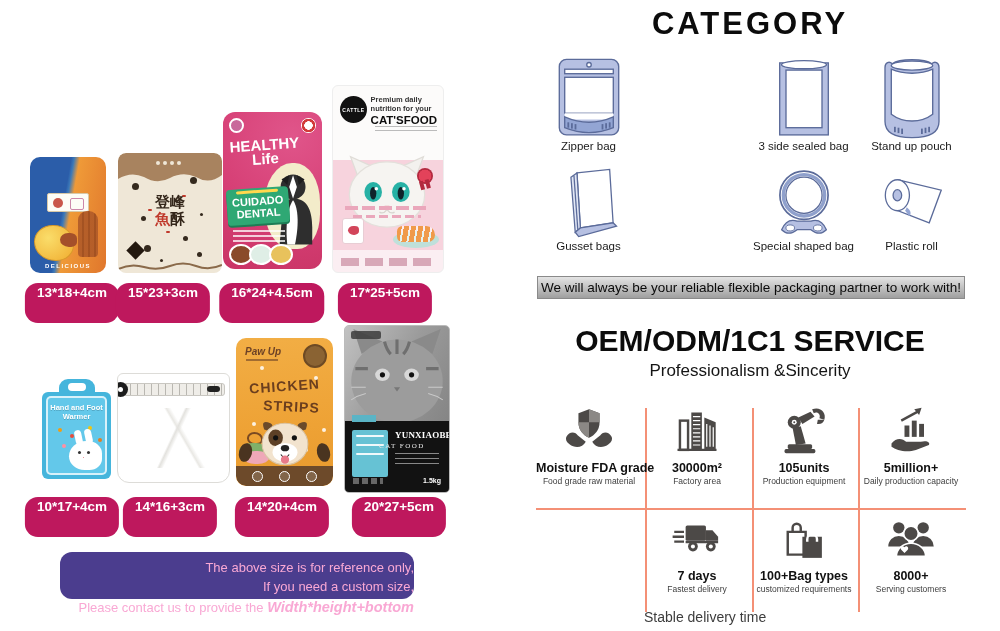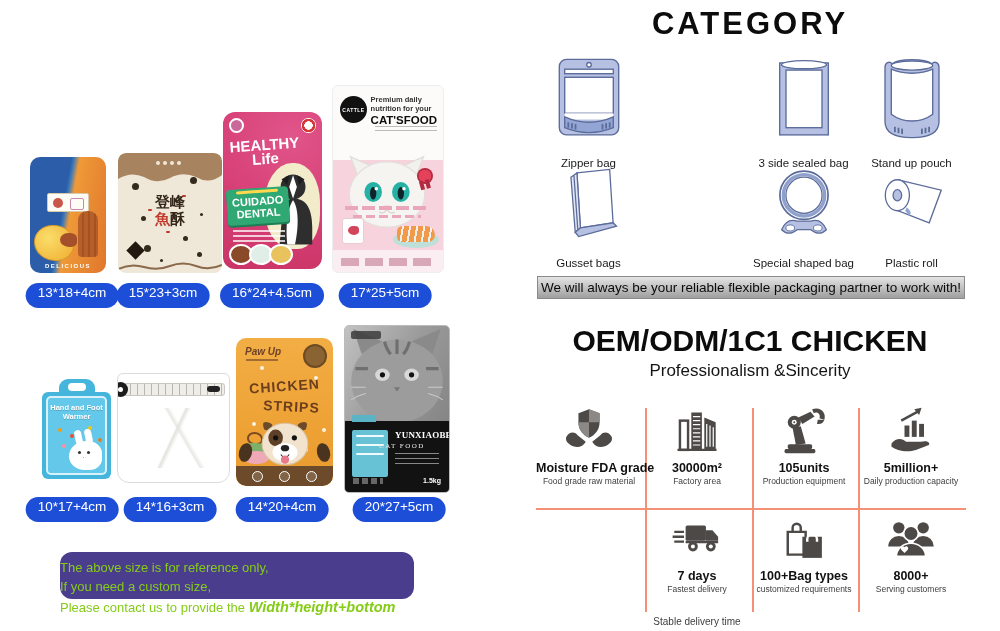--- a/index.html
+++ b/index.html
@@ -7,24 +7,24 @@
   body{font-family:"Liberation Sans",sans-serif;background:#fff}
   .page{position:relative;width:1000px;height:631px;background:#fff;overflow:hidden}
   .abs{position:absolute}
 
   
   .custom-header{position:absolute;left:0;top:16px;width:500px;display:flex;align-items:center;justify-content:center;gap:12px}
   .dash{width:34px;height:5px;background:#141414}
   .custom-header h1{font-size:27px;font-weight:900;font-style:italic;white-space:nowrap;transform:scaleX(.9);color:#111;letter-spacing:0}
 
   
-  .pill{position:absolute;transform:translateX(-50%);background:#1d4ed8;color:#fff;font-weight:400;font-size:13.5px;padding:2px 12px 0;border-radius:13px;white-space:nowrap;height:25px}
+  .pill{position:absolute;transform:translateX(-50%);background:#be185d;color:#fff;font-weight:700;font-size:13.5px;padding:2px 12px 0;border-radius:13px;white-space:nowrap;height:40px}
 
   
-  .note{position:absolute;left:60px;top:552px;width:354px;height:47px;background:#4b3d8e;border-radius:12px;color:#84cc16;text-align:left;font-size:13px;padding-top:7px;line-height:1.45}
+  .note{position:absolute;left:60px;top:552px;width:354px;height:47px;background:#4b3d8e;border-radius:12px;color:#f9a8d4;text-align:right;font-size:13px;padding-top:7px;line-height:1.45}
   .note .em{font-weight:800;font-style:italic;font-size:14.5px}
 
   
   .bag{position:absolute;overflow:hidden}
   .bag1{left:30px;top:157px;width:76px;height:116px;border-radius:10px;background:linear-gradient(100deg,#2b5da9 0%,#2b5da9 43%,#3c79b8 46%,#ef9a38 52%,#e0762c 100%)}
   .b1-label{position:absolute;left:50%;top:36px;transform:translateX(-50%);width:42px;height:19px;background:#fdfdf6;border:1px solid #d8c9a8;border-radius:2px}
   .b1-label::after{content:"";position:absolute;left:5px;top:4px;width:10px;height:10px;border-radius:50%;background:#c0392b;opacity:.85}
   .b1-label::before{content:"";position:absolute;right:4px;top:4px;width:12px;height:10px;border:1px solid #c8a;border-radius:2px}
   .b1-fruit{position:absolute;left:4px;bottom:12px;width:40px;height:36px;background:radial-gradient(circle at 35% 35%,#fadd6a,#f0ac2f);border-radius:48% 52% 45% 55%;border:1px solid #d89a2a}
   .b1-squirrel{position:absolute;left:30px;bottom:26px;width:17px;height:14px;background:#a4502a;border-radius:55% 45% 40% 60%}
@@ -117,32 +117,32 @@
   .b8-brand{position:absolute;left:50px;top:9px;color:#fff;font-family:"Liberation Serif",serif;font-weight:700;font-size:9px;letter-spacing:.2px}
   .b8-sub{position:absolute;left:34px;top:21px;color:#e8e8e8;font-family:"Liberation Serif",serif;font-size:7px;letter-spacing:1.5px}
   .b8-lines{position:absolute;left:50px;top:32px;width:44px;height:14px;background:repeating-linear-gradient(180deg,#888 0 1.5px,transparent 1.5px 5px)}
   .b8-weight{position:absolute;right:8px;bottom:8px;color:#fff;font-size:7px;font-weight:700}
   .b8-bot{position:absolute;left:8px;bottom:8px;width:30px;height:6px;background:repeating-linear-gradient(90deg,#666 0 6px,transparent 6px 9px)}
 
   
   .cat-title{position:absolute;left:535px;top:6px;width:430px;text-align:center;font-size:31px;font-weight:800;letter-spacing:3px;color:#0c0c0c}
   .cat-cell{position:absolute;width:107px;text-align:center}
   .cat-cell svg{display:block;margin:0 auto}
-  .cat-label{font-size:11.5px;color:#1a1a1a;margin-top:17px}
+  .cat-label{font-size:11.5px;color:#1a1a1a;margin-top:0}
 
   .gray-banner{position:absolute;left:537px;top:276px;width:428px;height:23px;background:linear-gradient(180deg,#e4e4e4,#9f9f9f);border:1px solid #8a8a8a;text-align:center;font-size:13.5px;line-height:21px;color:#0a0a0a}
 
   
   .oem-title{position:absolute;left:535px;top:324px;width:430px;text-align:center;font-size:30px;font-weight:800;color:#0c0c0c}
   .oem-sub{position:absolute;left:535px;top:361px;width:430px;text-align:center;font-size:17px;color:#151515}
   .svc-cell{position:absolute;width:106px;text-align:center}
   .svc-cell svg{width:52px;height:52px;display:block;margin:0 auto}
   .svc-title{font-size:12.5px;font-weight:800;color:#111;margin-top:3px;white-space:nowrap}
   .svc-desc{font-size:8.5px;color:#3d3d3d;margin-top:1px;white-space:nowrap}
-  .svc-desc2{font-size:10px;color:#3d3d3d;margin-top:22px;white-space:nowrap}
+  .svc-desc2{font-size:14px;color:#3d3d3d;margin-top:15px;white-space:nowrap}
   .vdiv{position:absolute;width:2px;background:#f49076;top:408px;height:204px}
   .hdiv{position:absolute;left:536px;top:508px;width:430px;height:2px;background:#f49076}
 </style>
 </head>
 <body>
 
 <div class="page">
 
 
   <div class="bag bag1">
@@ -414,21 +414,21 @@
         <ellipse cx="23" cy="34" rx="14" ry="18" fill="#fff"></ellipse>
         <ellipse cx="23" cy="34" rx="5" ry="6.5" fill="#b6c0e2"></ellipse>
         <path d="M34 48 Q41 54 37 58 L32 52 Z" fill="#93a5d4" stroke="none"></path>
       </g>
     </svg>
     <div class="cat-label">Plastic roll</div>
   </div>
 
   <div class="gray-banner">We will always be your reliable flexible packaging partner to work with!</div>
 
-  <div class="oem-title">OEM/ODM/1C1 CHICKEN</div>
+  <div class="oem-title">OEM/ODM/1C1 SERVICE</div>
   <div class="oem-sub">Professionalism &amp;Sincerity</div>
 
   <div class="vdiv" style="left:645px"></div>
   <div class="vdiv" style="left:752px"></div>
   <div class="vdiv" style="left:858px"></div>
   <div class="hdiv"></div>
 
   <div class="svc-cell" style="left:536px;top:406px">
     <svg viewBox="0 0 64 64">
       <path d="M32 4 L45 9 V20 C45 30 39 36 32 39 C25 36 19 30 19 20 V9 Z" fill="#4c4947"></path>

----

**ACTIVITY**:
Retype each line above exactly. Leave the images out.

**SOLUTION TO THE EXERCISE**:
--- a/index.html
+++ b/index.html
@@ -7,24 +7,24 @@
   body{font-family:"Liberation Sans",sans-serif;background:#fff}
   .page{position:relative;width:1000px;height:631px;background:#fff;overflow:hidden}
   .abs{position:absolute}
 
   
   .custom-header{position:absolute;left:0;top:16px;width:500px;display:flex;align-items:center;justify-content:center;gap:12px}
   .dash{width:34px;height:5px;background:#141414}
   .custom-header h1{font-size:27px;font-weight:900;font-style:italic;white-space:nowrap;transform:scaleX(.9);color:#111;letter-spacing:0}
 
   
-  .pill{position:absolute;transform:translateX(-50%);background:#1d4ed8;color:#fff;font-weight:400;font-size:13.5px;padding:2px 12px 0;border-radius:13px;white-space:nowrap;height:25px}
+  .pill{position:absolute;transform:translateX(-50%);background:#be185d;color:#fff;font-weight:700;font-size:13.5px;padding:2px 12px 0;border-radius:13px;white-space:nowrap;height:40px}
 
   
-  .note{position:absolute;left:60px;top:552px;width:354px;height:47px;background:#4b3d8e;border-radius:12px;color:#84cc16;text-align:left;font-size:13px;padding-top:7px;line-height:1.45}
+  .note{position:absolute;left:60px;top:552px;width:354px;height:47px;background:#4b3d8e;border-radius:12px;color:#f9a8d4;text-align:right;font-size:13px;padding-top:7px;line-height:1.45}
   .note .em{font-weight:800;font-style:italic;font-size:14.5px}
 
   
   .bag{position:absolute;overflow:hidden}
   .bag1{left:30px;top:157px;width:76px;height:116px;border-radius:10px;background:linear-gradient(100deg,#2b5da9 0%,#2b5da9 43%,#3c79b8 46%,#ef9a38 52%,#e0762c 100%)}
   .b1-label{position:absolute;left:50%;top:36px;transform:translateX(-50%);width:42px;height:19px;background:#fdfdf6;border:1px solid #d8c9a8;border-radius:2px}
   .b1-label::after{content:"";position:absolute;left:5px;top:4px;width:10px;height:10px;border-radius:50%;background:#c0392b;opacity:.85}
   .b1-label::before{content:"";position:absolute;right:4px;top:4px;width:12px;height:10px;border:1px solid #c8a;border-radius:2px}
   .b1-fruit{position:absolute;left:4px;bottom:12px;width:40px;height:36px;background:radial-gradient(circle at 35% 35%,#fadd6a,#f0ac2f);border-radius:48% 52% 45% 55%;border:1px solid #d89a2a}
   .b1-squirrel{position:absolute;left:30px;bottom:26px;width:17px;height:14px;background:#a4502a;border-radius:55% 45% 40% 60%}
@@ -117,32 +117,32 @@
   .b8-brand{position:absolute;left:50px;top:9px;color:#fff;font-family:"Liberation Serif",serif;font-weight:700;font-size:9px;letter-spacing:.2px}
   .b8-sub{position:absolute;left:34px;top:21px;color:#e8e8e8;font-family:"Liberation Serif",serif;font-size:7px;letter-spacing:1.5px}
   .b8-lines{position:absolute;left:50px;top:32px;width:44px;height:14px;background:repeating-linear-gradient(180deg,#888 0 1.5px,transparent 1.5px 5px)}
   .b8-weight{position:absolute;right:8px;bottom:8px;color:#fff;font-size:7px;font-weight:700}
   .b8-bot{position:absolute;left:8px;bottom:8px;width:30px;height:6px;background:repeating-linear-gradient(90deg,#666 0 6px,transparent 6px 9px)}
 
   
   .cat-title{position:absolute;left:535px;top:6px;width:430px;text-align:center;font-size:31px;font-weight:800;letter-spacing:3px;color:#0c0c0c}
   .cat-cell{position:absolute;width:107px;text-align:center}
   .cat-cell svg{display:block;margin:0 auto}
-  .cat-label{font-size:11.5px;color:#1a1a1a;margin-top:17px}
+  .cat-label{font-size:11.5px;color:#1a1a1a;margin-top:0}
 
   .gray-banner{position:absolute;left:537px;top:276px;width:428px;height:23px;background:linear-gradient(180deg,#e4e4e4,#9f9f9f);border:1px solid #8a8a8a;text-align:center;font-size:13.5px;line-height:21px;color:#0a0a0a}
 
   
   .oem-title{position:absolute;left:535px;top:324px;width:430px;text-align:center;font-size:30px;font-weight:800;color:#0c0c0c}
   .oem-sub{position:absolute;left:535px;top:361px;width:430px;text-align:center;font-size:17px;color:#151515}
   .svc-cell{position:absolute;width:106px;text-align:center}
   .svc-cell svg{width:52px;height:52px;display:block;margin:0 auto}
   .svc-title{font-size:12.5px;font-weight:800;color:#111;margin-top:3px;white-space:nowrap}
   .svc-desc{font-size:8.5px;color:#3d3d3d;margin-top:1px;white-space:nowrap}
-  .svc-desc2{font-size:10px;color:#3d3d3d;margin-top:22px;white-space:nowrap}
+  .svc-desc2{font-size:14px;color:#3d3d3d;margin-top:15px;white-space:nowrap}
   .vdiv{position:absolute;width:2px;background:#f49076;top:408px;height:204px}
   .hdiv{position:absolute;left:536px;top:508px;width:430px;height:2px;background:#f49076}
 </style>
 </head>
 <body>
 
 <div class="page">
 
 
   <div class="bag bag1">
@@ -414,21 +414,21 @@
         <ellipse cx="23" cy="34" rx="14" ry="18" fill="#fff"></ellipse>
         <ellipse cx="23" cy="34" rx="5" ry="6.5" fill="#b6c0e2"></ellipse>
         <path d="M34 48 Q41 54 37 58 L32 52 Z" fill="#93a5d4" stroke="none"></path>
       </g>
     </svg>
     <div class="cat-label">Plastic roll</div>
   </div>
 
   <div class="gray-banner">We will always be your reliable flexible packaging partner to work with!</div>
 
-  <div class="oem-title">OEM/ODM/1C1 CHICKEN</div>
+  <div class="oem-title">OEM/ODM/1C1 SERVICE</div>
   <div class="oem-sub">Professionalism &amp;Sincerity</div>
 
   <div class="vdiv" style="left:645px"></div>
   <div class="vdiv" style="left:752px"></div>
   <div class="vdiv" style="left:858px"></div>
   <div class="hdiv"></div>
 
   <div class="svc-cell" style="left:536px;top:406px">
     <svg viewBox="0 0 64 64">
       <path d="M32 4 L45 9 V20 C45 30 39 36 32 39 C25 36 19 30 19 20 V9 Z" fill="#4c4947"></path>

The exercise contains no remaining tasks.